Problem requirements: Say how many lines in the following entries include "Doctor", and add nothing else.

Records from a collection
>>>

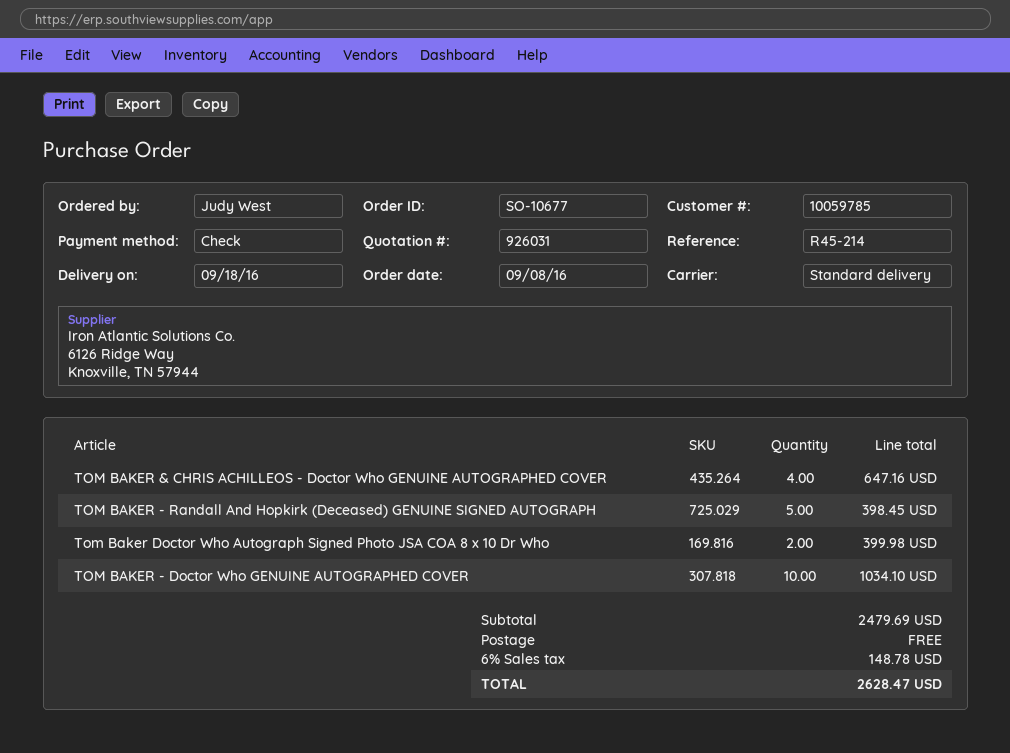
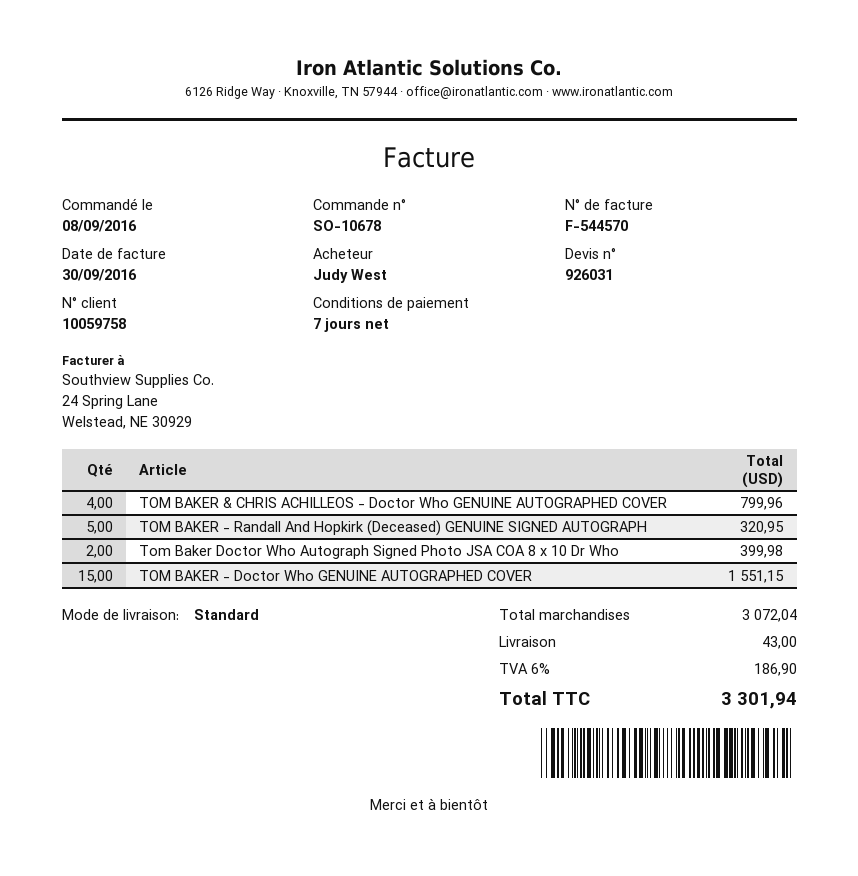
order number: SO-10677 -> SO-10678
customer number: 10059785 -> 10059758
TOM BAKER & CHRIS ACHILLEOS - Doctor Who GENUINE AUTOGRAPHED COVER: 4 for 647.16 -> 4 for 799.96
TOM BAKER - Randall And Hopkirk (Deceased) GENUINE SIGNED AUTOGRAPH: 5 for 398.45 -> 5 for 320.95
TOM BAKER - Doctor Who GENUINE AUTOGRAPHED COVER: 10 for 1034.10 -> 15 for 1551.15
subtotal: 2479.69 -> 3072.04
shipping: 0.00 -> 43.00
tax: 6% = 148.78 -> 6% = 186.90
total: 2628.47 -> 3301.94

<<<

Solution below: 2